Figure 1. — Percentage of physicians selecting therapy choices for a non-pregnant and pregnant patient diagnosed with granulomatosis with polyangiitis.

The majority of obstetricians and ophthalmologists did not change their management strategy if the woman was pregnant. However, rheumatologists selected a non-biologic systemic immunosuppressive medication more often than a biologic medication in this setting. Physician specialty training significantly affected choice of therapy between the non-biologic systemic immunosuppressive and biologic medication groups (p = 0.00003). Five percent of obstetricians, 9% of ophthalmologists, and 1% of rheumatologists stated they would advise the woman to terminate the pregnancy. Fifty-one percent of obstetricians, 72% of ophthalmologists, and 36% of rheumatologists would recommend that the woman discuss this issue with her other medical providers.

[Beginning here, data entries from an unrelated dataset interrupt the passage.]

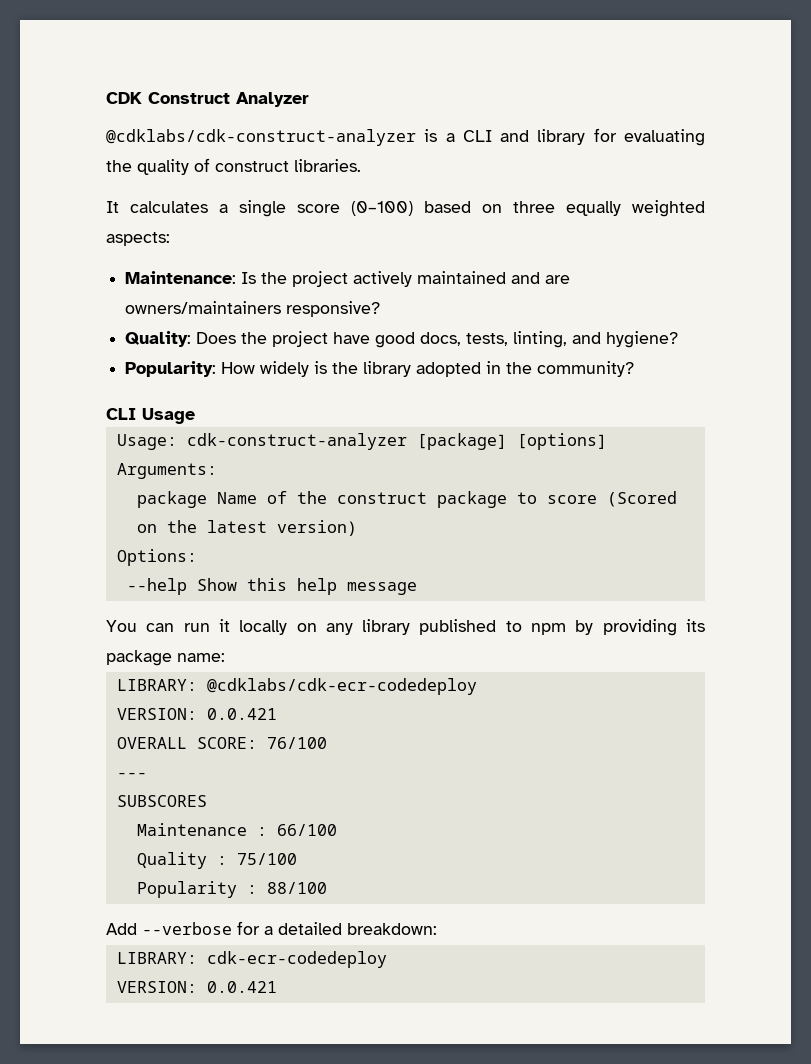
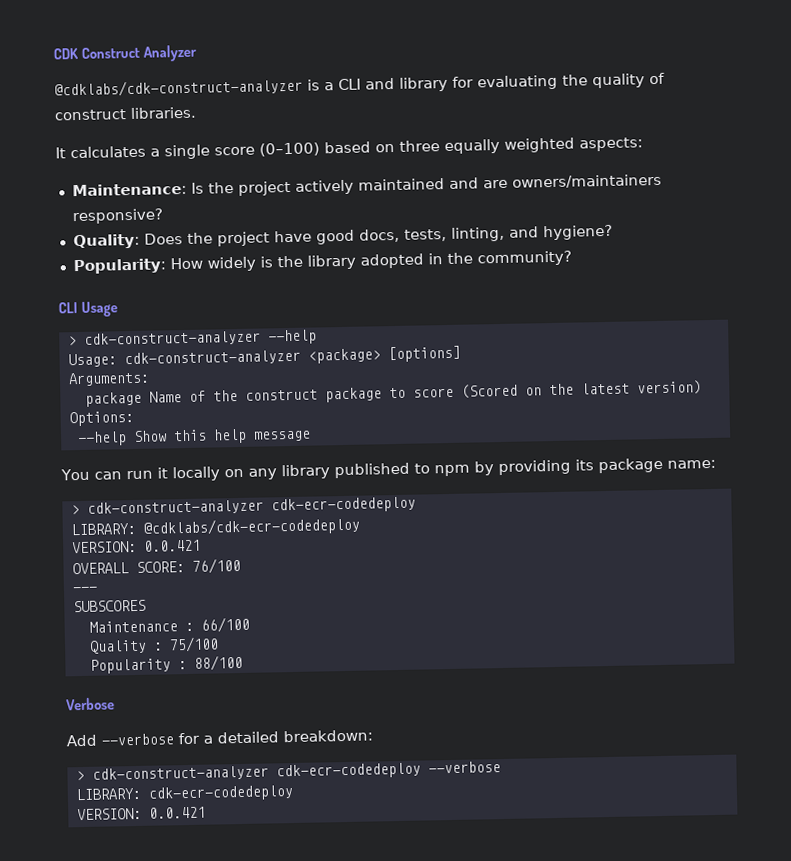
+ > cdk-construct-analyzer --help
- Usage: cdk-construct-analyzer [package] [options]
+ Usage: cdk-construct-analyzer <package> [options]
  You can run it locally on any library published to npm by providing its package name:
+ > cdk-construct-analyzer cdk-ecr-codedeploy
+ Verbose
+ > cdk-construct-analyzer cdk-ecr-codedeploy --verbose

The data collected from the BD clinical vignettes are shown in Figure 2. In the non-pregnant woman (scenario 3), a large portion of the obstetricians chose to treat the patient with a drug from the non-biologic systemic immunosuppressive medication group, while most ophthalmologists chose a biologic medication, and rheumatologists were split between the two. These differences were significant (p = 0.0003). Fifty-six percent of obstetricians, 33% of ophthalmologists, and 73% of rheumatologists stated they would advise the woman to defer pregnancy. Thirty-two percent of obstetricians, 57% of ophthalmologists and 14% of rheumatologists stated they would recommend that the woman discuss this issue with her other medical providers.

In a pregnant woman diagnosed with BD (scenario 4), obstetricians and rheumatologists were split between medications from the biologic and non-biologic systemic immunosuppressive classes, but the majority of ophthalmologists continued to select biologic medications. No obstetricians, 3% of ophthalmologists, and 3% of rheumatologists would recommend terminating pregnancy; 44% of obstetricians, 78% of ophthalmologists, and 29% of rheumatologists would recommend that the patient discuss this issue with her other medical providers.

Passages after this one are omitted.